Speed up Pandas: find all columns which fullfill set of conditions

I have data represented using pandas DataFrame, which for example looks as follows:

| id | entity | name | value | location

where id is an integer value, entity is an integer , name is a string, value is an integer, and location is a string (for example US, CA, UK etc).
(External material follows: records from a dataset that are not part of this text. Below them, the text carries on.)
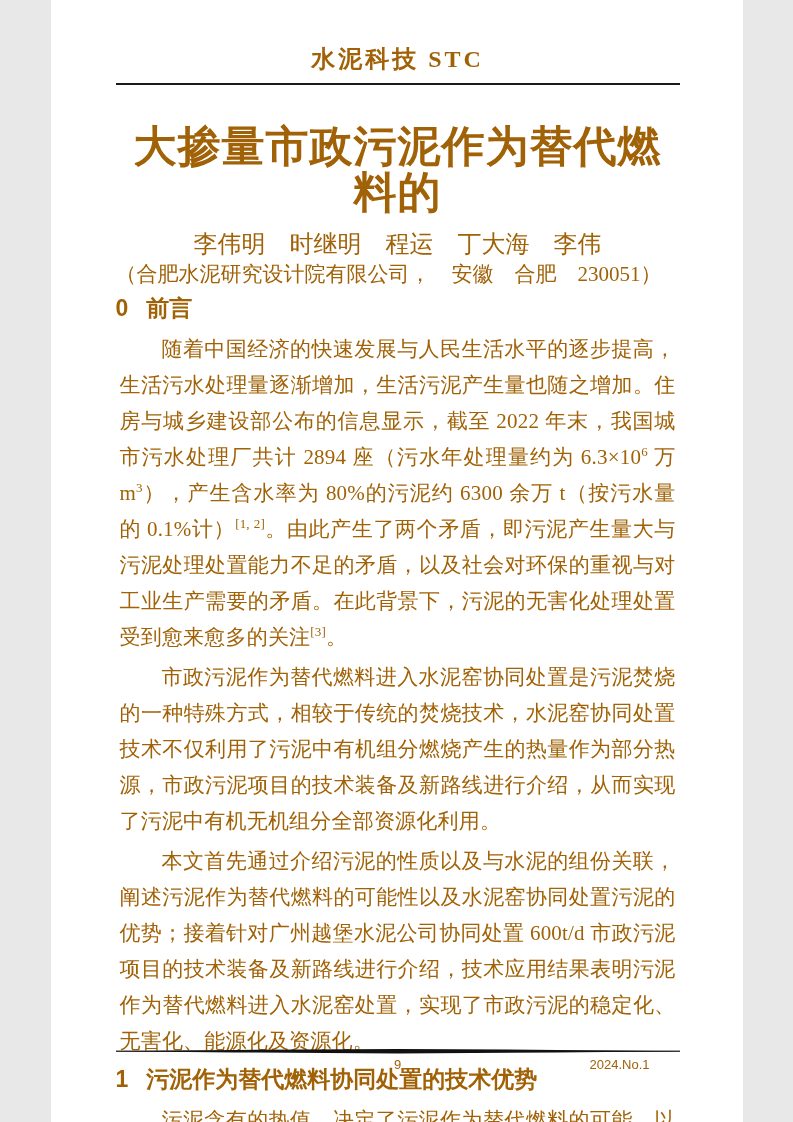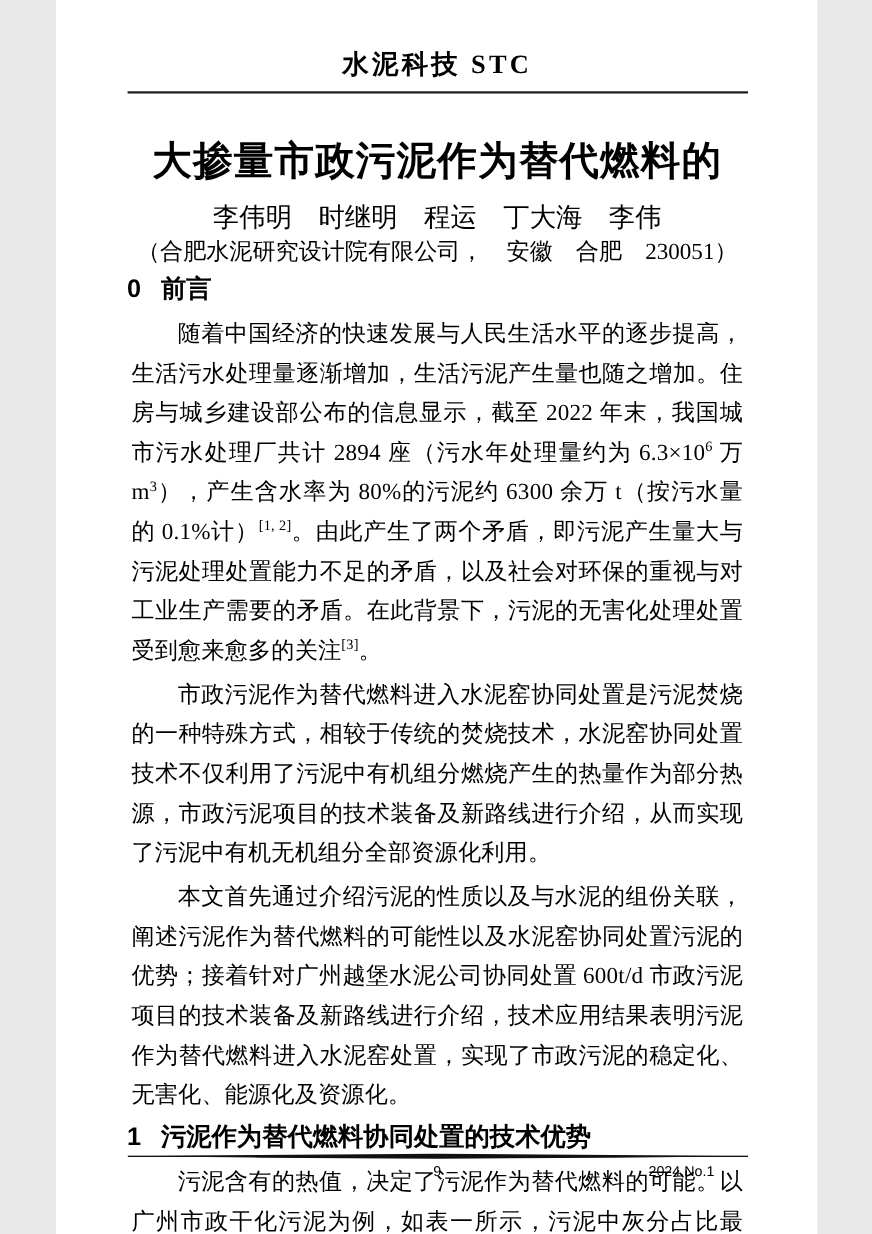--- a/index.html
+++ b/index.html
@@ -2,21 +2,21 @@
 <html><head>
 <meta charset="utf-8">
 <style>
   html, body { margin: 0; padding: 0; background: #e8e8e8; }
   .page {
     position: relative;
     width: 692px;
     height: 1122px;
     margin: 0 auto;
     background: #ffffff;
-    color: #000000;
+    color: #a16207;
     font-family: "Liberation Serif", "DejaVu Serif", serif;
     overflow: hidden;
     box-sizing: border-box;
   }
   .content {
     position: absolute;
     left: 65px;
     right: 63px;
     top: 0;
   }
@@ -32,34 +32,34 @@
   .header-rule {
     margin-top: 9px;
     border-bottom: 2px solid #1a1a1a;
     height: 0;
   }
   .article-title {
     margin-top: 38px;
     text-align: center;
     font-family: "Liberation Sans", "DejaVu Sans", sans-serif;
     font-weight: 700;
-    font-size: 36px;
+    font-size: 43px;
     line-height: 46px;
     letter-spacing: 1px;
   }
   .authors-line {
     margin-top: 16px;
     text-align: center;
     font-size: 24px;
     line-height: 26px;
     font-weight: 500;
   }
   .affiliation-line {
     margin-top: 3px;
-    text-align: center;
+    text-align: left;
     font-size: 21px;
     line-height: 28px;
     font-weight: 500;
   }
   .section-heading {
     margin-top: 5px;
     margin-bottom: 8px;
     font-family: "Liberation Sans", "DejaVu Sans", sans-serif;
     font-weight: 700;
     font-size: 23px;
Now, I want to add a new column to this data frame, column "flag", where values are assigned as follows:

for d in df.iterrows():

    if d.entity == 10 and d.value != 1000 and d.location == CA:
        d.flag = "A" 
    elif d.entity != 10 and d.entity != 0 and d.value == 1000 and d.location == US:
        d.flag = "C"
    elif d.entity == 0 and d.value == 1000 and d.location == US"
        d.flag = "B"
    else:
        print("Different case")

Is there a way to speed this up and use some built in functions instead of the for loop?

Solution

Use np.select which you pass a list of conditions, based on those conditions you give it choices and you can specify a default value when none of the conditions is met.

conditions = [
    (d.entity == 10) & (d.value != 1000) & (d.location == 'CA'),
    (d.entity != 10) & (d.entity != 0) & (d.value == 1000) & (d.location == 'US'),
    (d.entity == 0) & (d.value == 1000) & (d.location == 'US')
]

choices = ["A", "C", "B"]

df['flag'] = np.select(conditions, choices, default="Different case")